With respect to error handling, the async versions of those functions have an error object (or null when successful) as the callback's first parameter, which is transferred to the .catch method when you promisify it. This allows for natural and built-in error handling. You will observe with the *Sync functions that there is no callback, and, if it errors, you will not receive that error in a helpful way (usually it crashes the app). Here are two examples to illustrate:
Unhelpful.js
const fs = require('fs')
const util = require('util')
const test = fs.readFileSync('./test.js') // spoiler alert: ./test.js doesn't exist
console.log('test:', test) // never runs, because the error thrown is not caught and the process exits :(
/*
Output:
fs.js:113
throw err;
^
Error: ENOENT: no such file or directory, open './test.js'
at Object.openSync (fs.js:434:3)
at Object.readFileSync (fs.js:339:35)
...etc...
*/
Better.js
const fs = require('fs')
const util = require('util')
const readFile = util.promisify(fs.readFile)
;(async function () {
// The catch handler actually returns the error object, so test will hold
// the value/result of the readFile operation whether it succeeds or fails
const test = await readFile('./test.js').catch(err => err instanceof Error ? err : new Error(err))

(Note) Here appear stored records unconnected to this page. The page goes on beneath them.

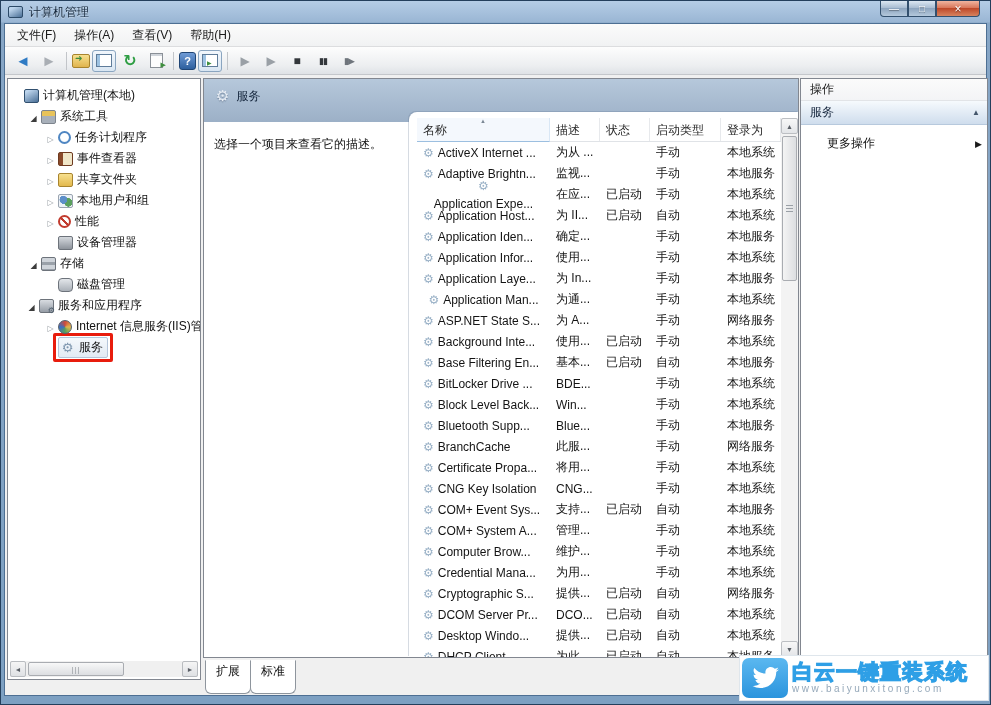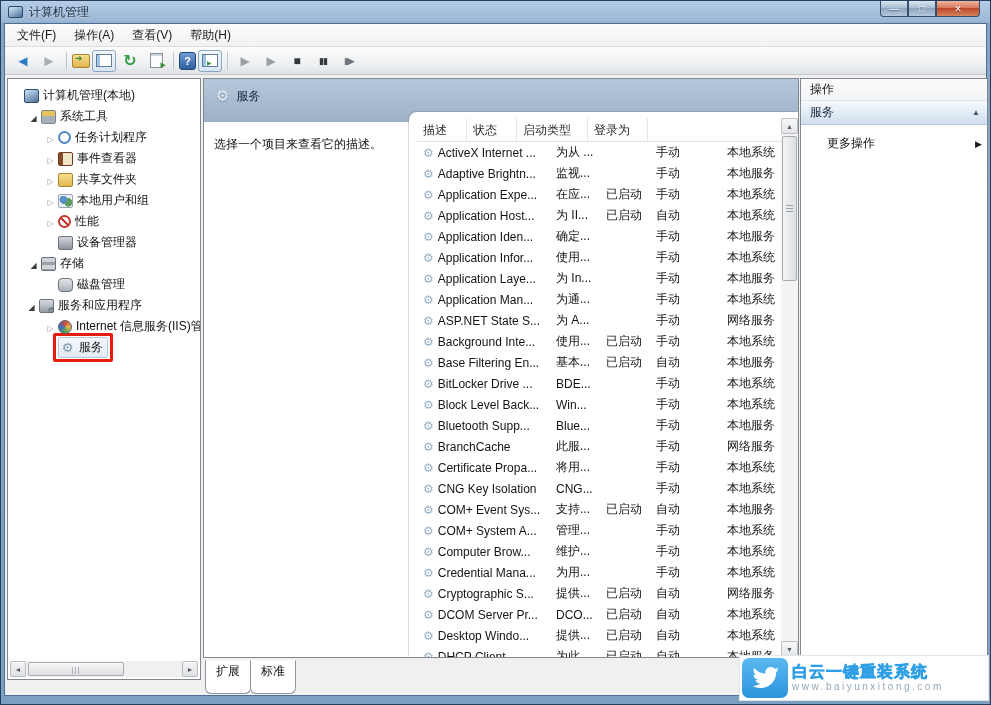"名称" span.hcell { html: none -> <span><span>名称</span><span>▲</span></span> }
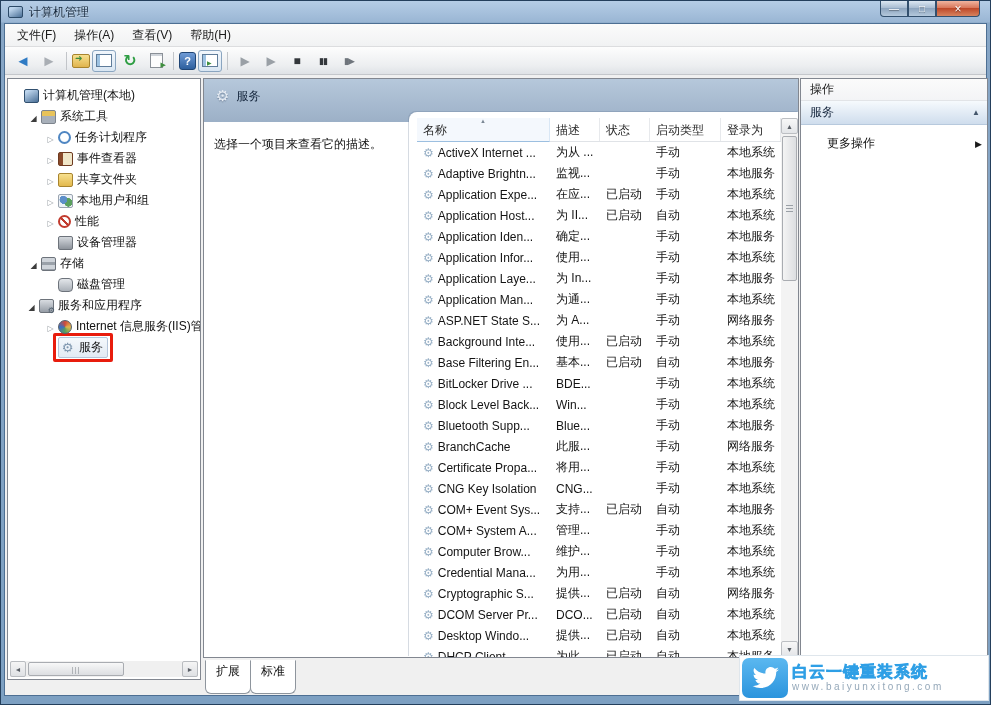"Application Expe..." span.cell { flex-direction: none -> column }
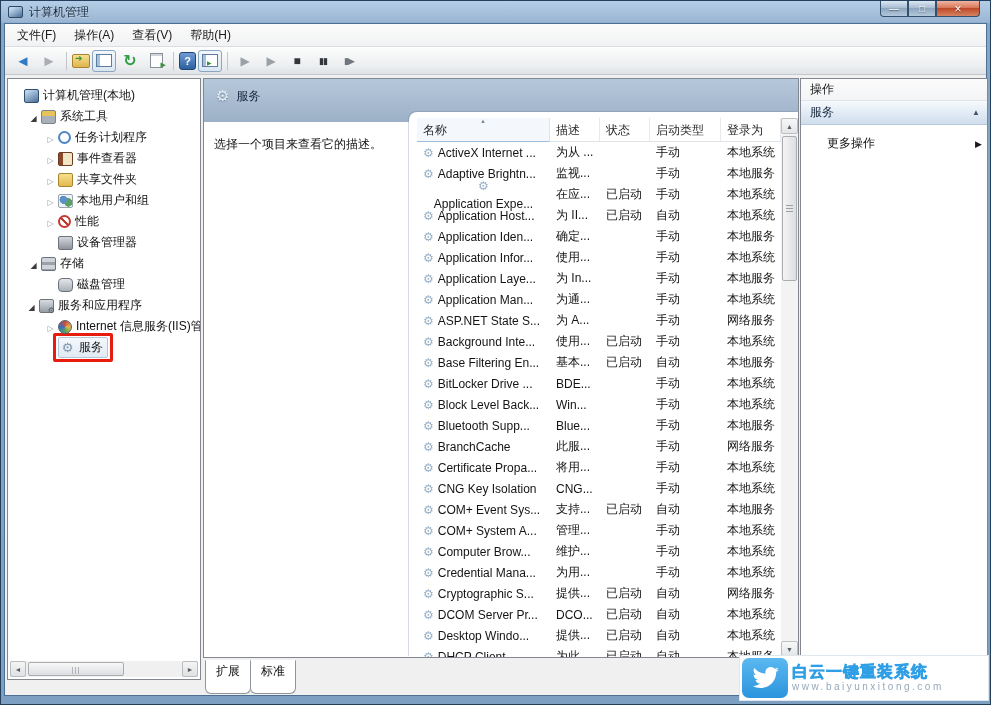"Application Man..." span.cell { justify-content: none -> center }
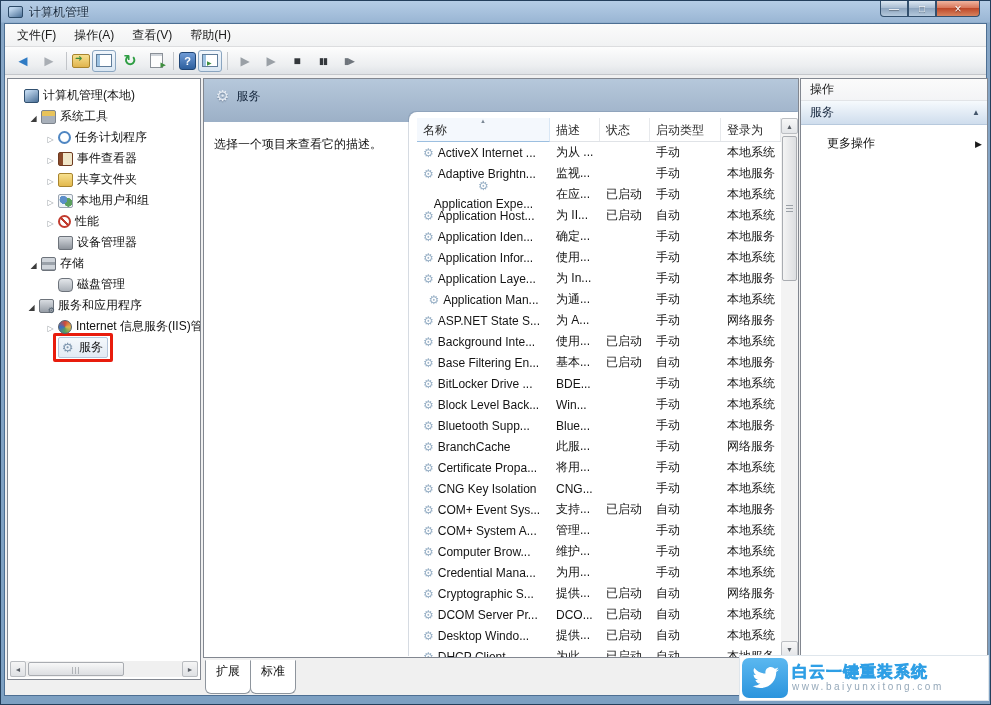"白云一键重装系统" .wm-title { font-size: 16px -> 21px; font-weight: normal -> bold }
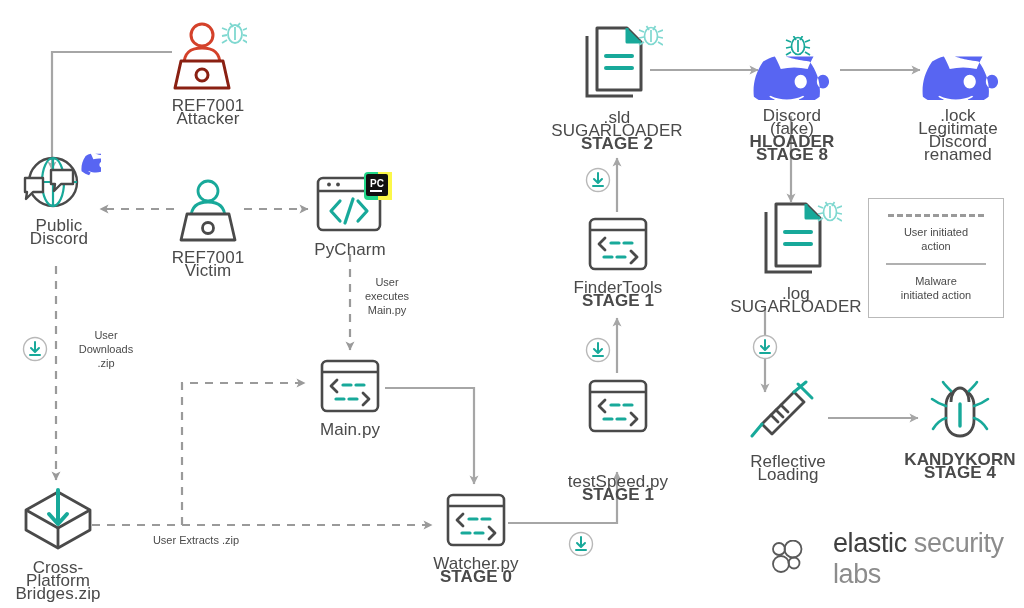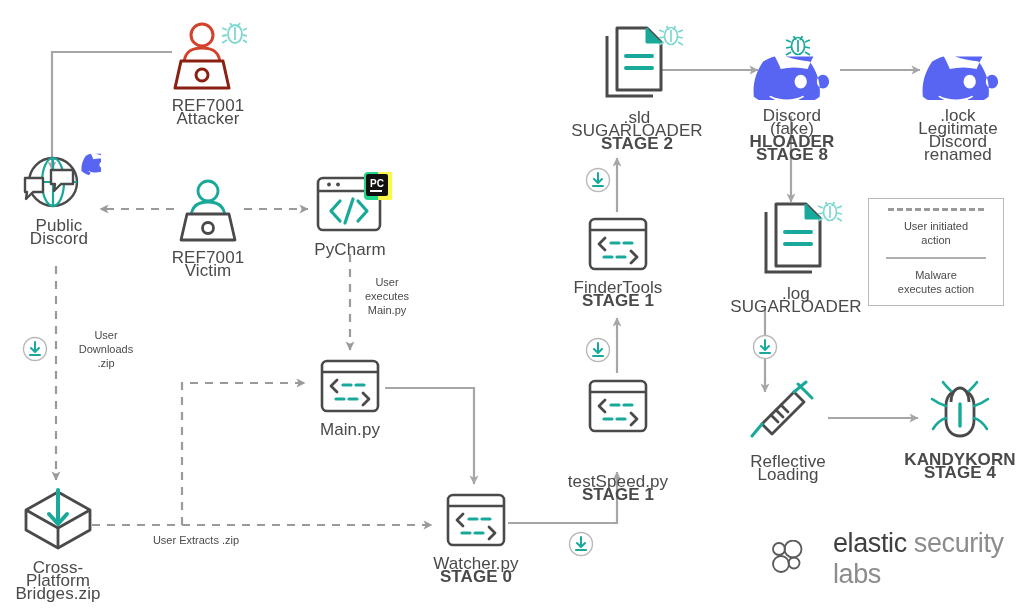".sld" div.node { left: 576px -> 556px }
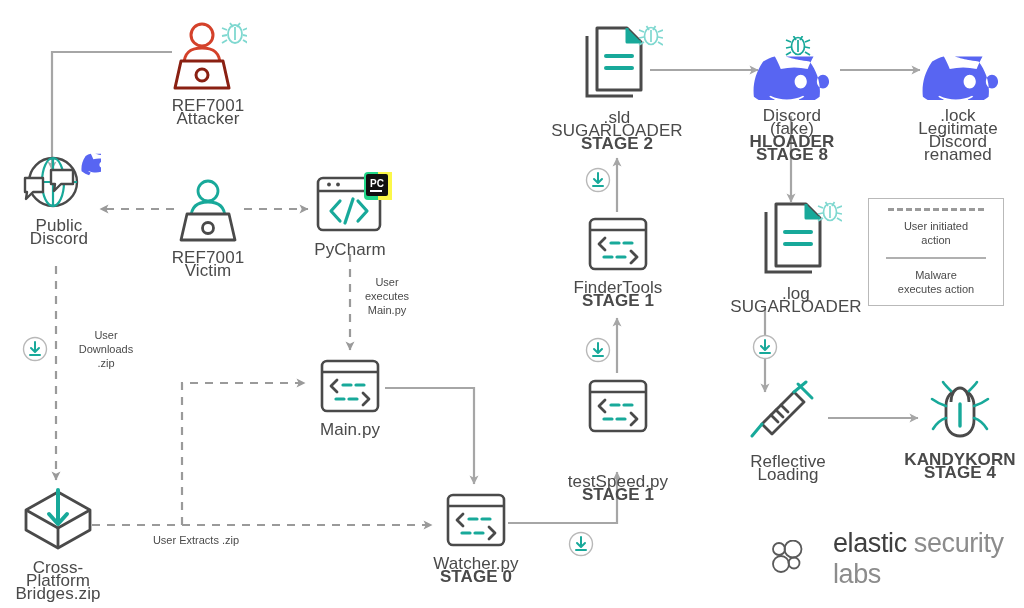"User initiated" div.legend-box { height: 108px -> 120px }
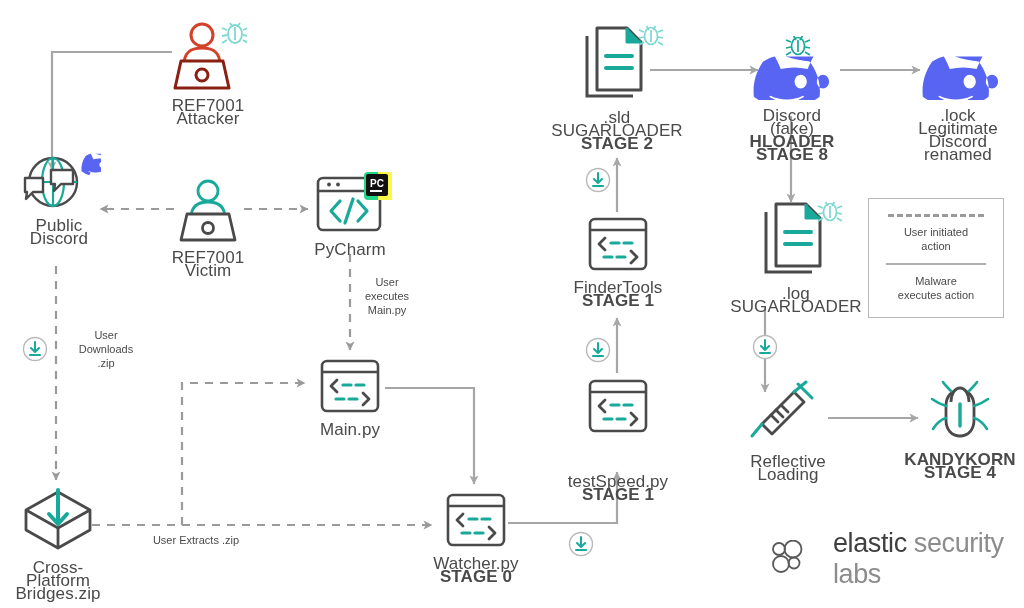"Malware" div.legend-text { text: executes -> initiated }
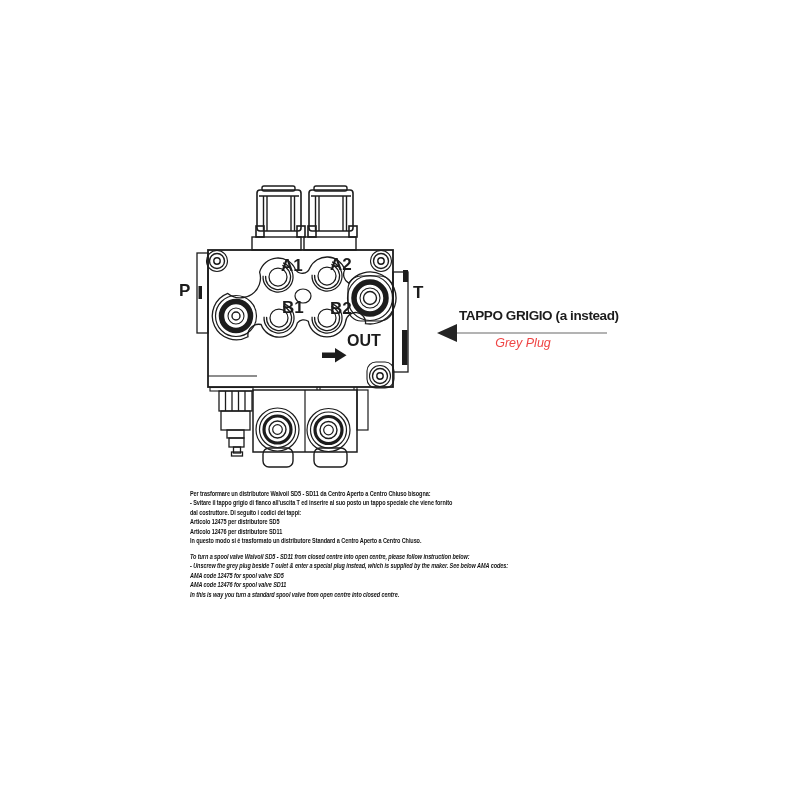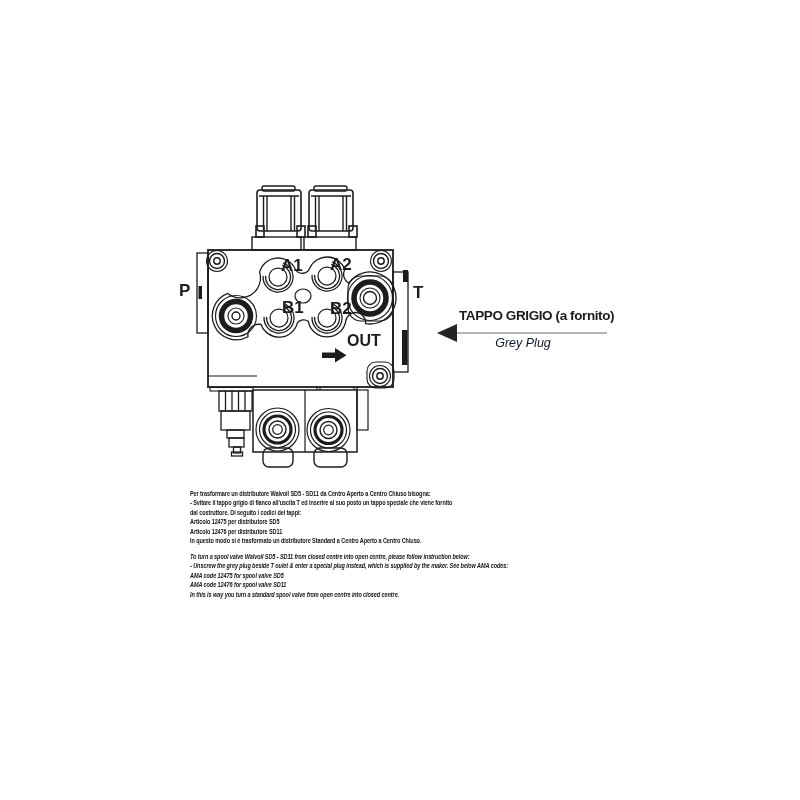"TAPPO GRIGIO (a fornito)" div.callout-title { text: fornito -> instead }
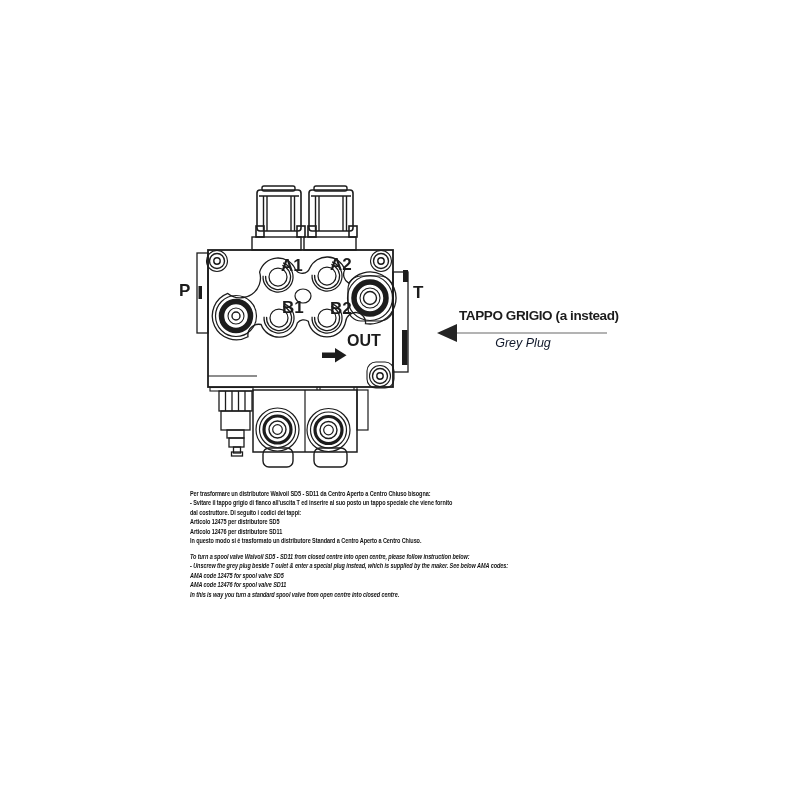"Grey Plug" .callout-sub { color: #0f172a -> #ef4444 }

console.log('test:', test)
// helpful log, as a result:
// test: { [Error: ENOENT: no such file or directory, open './test.js'] errno: -2, code: 'ENOENT', syscall: 'open', path: './test.js' }
})()
So now that I think I understand the situation, let me try to explain my confusion.
I had thought V8 or nodejs maintained a list of runnable threads even if only one was ever running at a given time. Also I assued that that async functions created a new thread. Thus if that thread was blocked, no problem, because some other runabble thread would be swapped in.
From what people have posted, I now am given to believe that there is only one thread (at least visible to the programmer), so blocking anywhere (whether or not there are coroutines/async functions) blocks everywhere.